Протестующие в Иране не хотят больше видеть клерикальный режим Но что взамен?
Несколько лет назад моя знакомая, переехавшая в Иран, спросила своего учителя музыки о том, что случится, если вдруг президентом станет Эбрахим Раиси. Преподаватель ответил: «Тебе придется лучше укутывать голову в платок, когда выходишь на улицу». Знакомая сочла сказанное метафорой. Но это была не метафора.
Раиси пришел к власти на выборах 2021 года, которые скорее напоминали назначение чиновника верховным лидером, аятоллой Али Хаменеи, настоящим правителем Ирана.

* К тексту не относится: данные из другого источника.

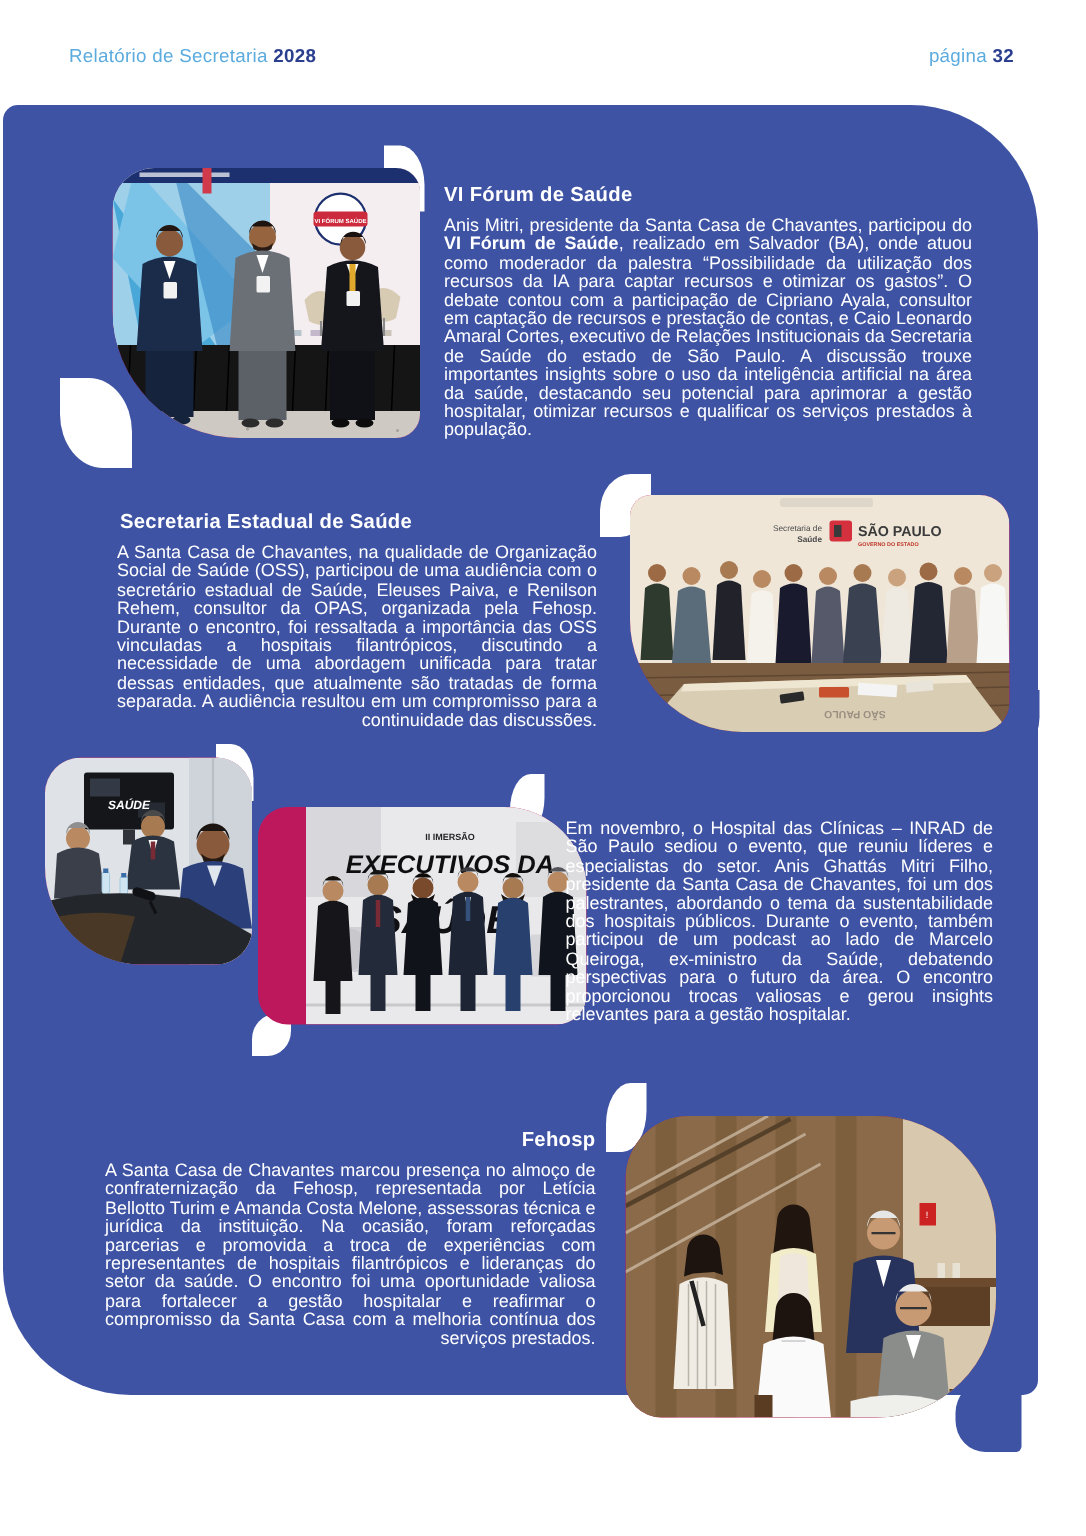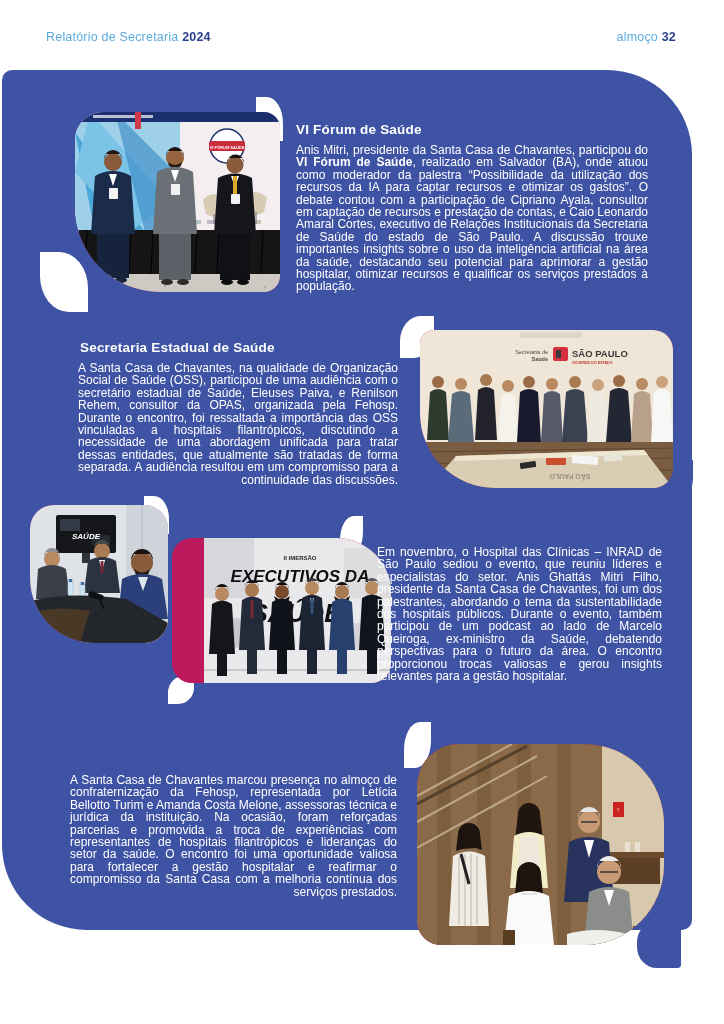--- a/index.html
+++ b/index.html
@@ -52,7 +52,7 @@
 
   <div class="hdr hdr-left">
     <span>Relatório de Secretaria</span>
-    <b>2024</b>
+    <b>2028</b>
   </div>
   <div class="hdr hdr-right">
     <span>almoço</span>

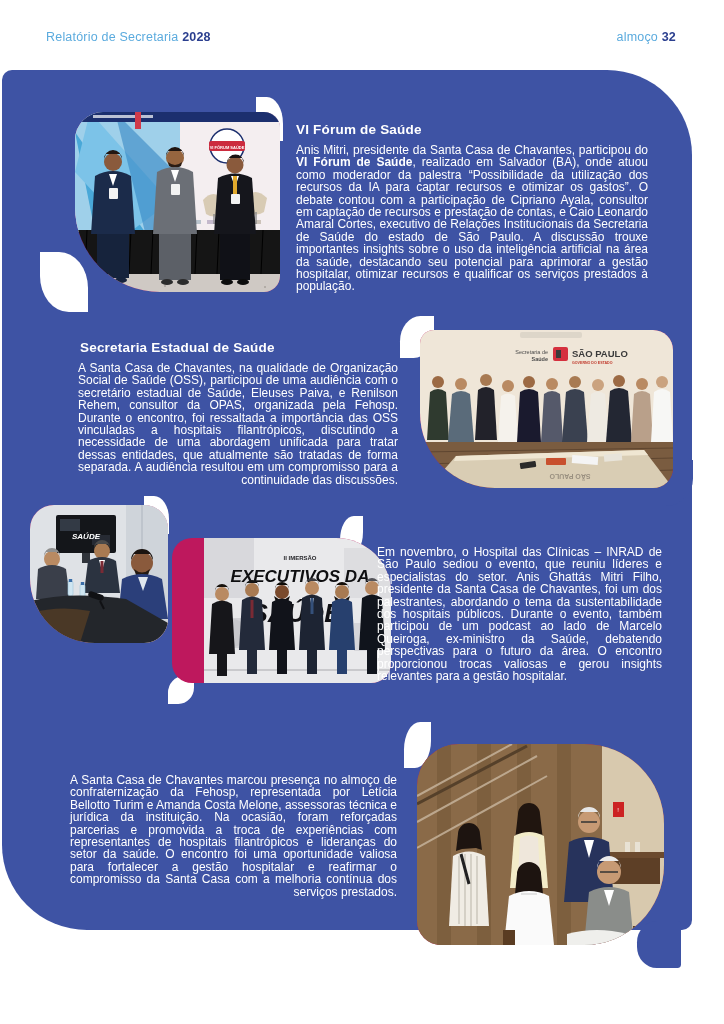--- a/index.html
+++ b/index.html
@@ -55,7 +55,7 @@
     <b>2028</b>
   </div>
   <div class="hdr hdr-right">
-    <span>almoço</span>
+    <span>página</span>
     <b>32</b>
   </div>
 

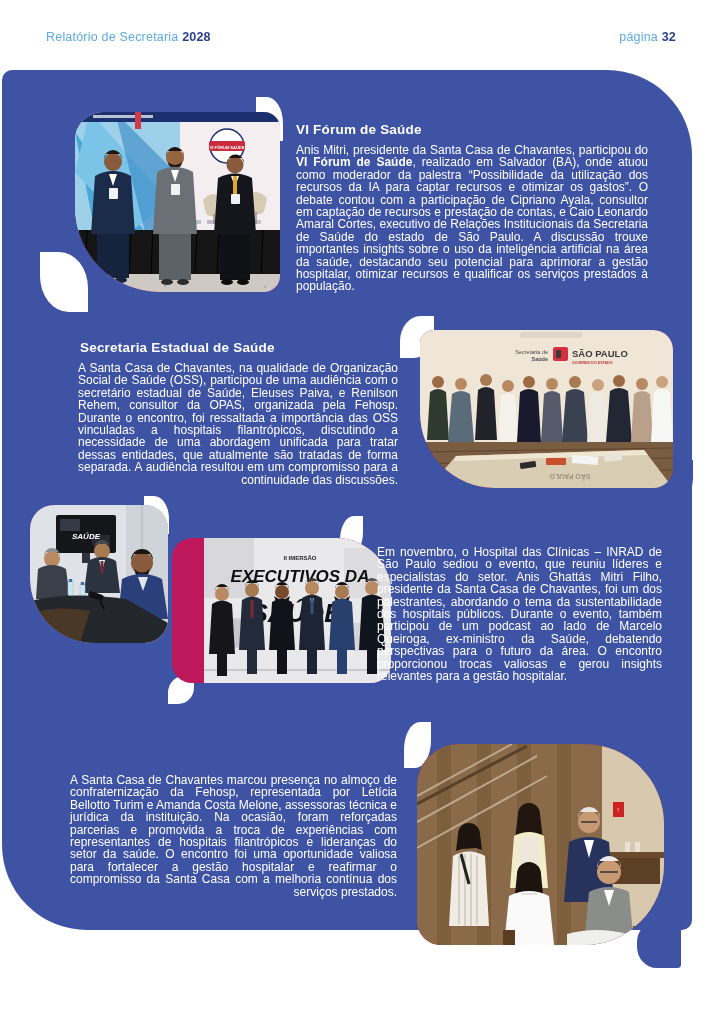--- a/index.html
+++ b/index.html
@@ -387,6 +387,7 @@
 
   <div class="sec-body b3">Em novembro, o Hospital das Clínicas – INRAD de São Paulo sediou o evento, que reuniu líderes e especialistas do setor. Anis Ghattás Mitri Filho, presidente da Santa Casa de Chavantes, foi um dos palestrantes, abordando o tema da sustentabilidade dos hospitais públicos. Durante o evento, também participou de um podcast ao lado de Marcelo Queiroga, ex-ministro da Saúde, debatendo perspectivas para o futuro da área. O encontro proporcionou trocas valiosas e gerou insights relevantes para a gestão hospitalar.</div>
 
+  <div class="sec-title t4">Fehosp</div>
   <div class="sec-body b4">A Santa Casa de Chavantes marcou presença no almoço de confraternização da Fehosp, representada por Letícia Bellotto Turim e Amanda Costa Melone, assessoras técnica e jurídica da instituição. Na ocasião, foram reforçadas parcerias e promovida a troca de experiências com representantes de hospitais filantrópicos e lideranças do setor da saúde. O encontro foi uma oportunidade valiosa para fortalecer a gestão hospitalar e reafirmar o compromisso da Santa Casa com a melhoria contínua dos serviços prestados.</div>
 
 </div>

В принципе, иранский президент всего лишь обеспечивает логистику диктатора, он - нечто вроде слабого премьер-министра при правящем автократе. Но в данном случае Хаменеи превзошел сам себя. Если прежде иранцам все же давали возможность выбирать из условно разных и в какой-то мере интересных им кандидатов, на сей раз руководство отстранило от участия в президентских выборах около 600 кандидатов, убрав из списка всех сколько-нибудь известных соперников Раиси, включая консерватора-популиста Махмуда Ахмадинежада. В итоге большинство иранцев на «выборы» просто не пришли, в то время как 4 миллиона из тех, кто пришел, вычеркнули всех кандидатов. «Победил» Раиси, за которого были отданы голоса миллионов подневольных бюджетников.

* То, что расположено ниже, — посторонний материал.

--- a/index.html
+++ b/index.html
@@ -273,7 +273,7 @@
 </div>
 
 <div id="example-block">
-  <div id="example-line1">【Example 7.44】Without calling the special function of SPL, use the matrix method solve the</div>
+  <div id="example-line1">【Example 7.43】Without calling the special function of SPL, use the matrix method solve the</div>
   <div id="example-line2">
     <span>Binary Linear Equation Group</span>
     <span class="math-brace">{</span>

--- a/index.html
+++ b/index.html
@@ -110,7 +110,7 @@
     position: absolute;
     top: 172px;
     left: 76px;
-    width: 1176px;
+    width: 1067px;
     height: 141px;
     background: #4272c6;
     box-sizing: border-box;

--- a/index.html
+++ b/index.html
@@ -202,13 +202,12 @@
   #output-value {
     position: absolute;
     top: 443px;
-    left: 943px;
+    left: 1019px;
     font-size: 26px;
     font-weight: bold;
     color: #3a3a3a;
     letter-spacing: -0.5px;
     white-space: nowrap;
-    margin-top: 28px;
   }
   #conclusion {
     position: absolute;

Летом 2022 года президент решил подтянуть дисциплину и ввел новые законы об ужесточении надзора полиции нравов (специальное полицейское подразделение) за одеждой иранцев. Ходили слухи, что 83-летний рахбар (духовный лидер) Хаменеи рассматривает Раиси в качестве преемника. Другой потенциальный преемник, сын верховного лидера Моджтаба - скромный преподаватель богословия в религиозном центре города Кум, непонятно за какие заслуги получил вдруг звание аятоллы - почётное звание шиитских богословов, имеющих право самостоятельно выносить решения по вопросам исламского права. Они оба считаются фаворитами Хаменеи, оба имеют связи и поддержку в могущественной военизированной структуре - Корпусе стражей исламской революции (КСИР), которой Хаменеи фактически отдал в попечение политическую систему и экономику Ирана. Раиси нужно стараться, чтобы увеличить свое значение в глазах рахбара и оттеснить Моджтабу.
16 сентября полиция нравов набросилась на 22-летнюю Махсу Амини, курдскую девушку, прогуливавшуюся по Тегерану. На ней был надет хиджаб, но, по мнению полицейских, надет он был неправильно. После задержания девушку избили и спустя несколько дней она скончалась в больнице. По словам родственников, до ареста она была совершенно здорова. Случившееся вызвало вспышку гнева, которая и стала основным событием в иранской политике в 2022 году.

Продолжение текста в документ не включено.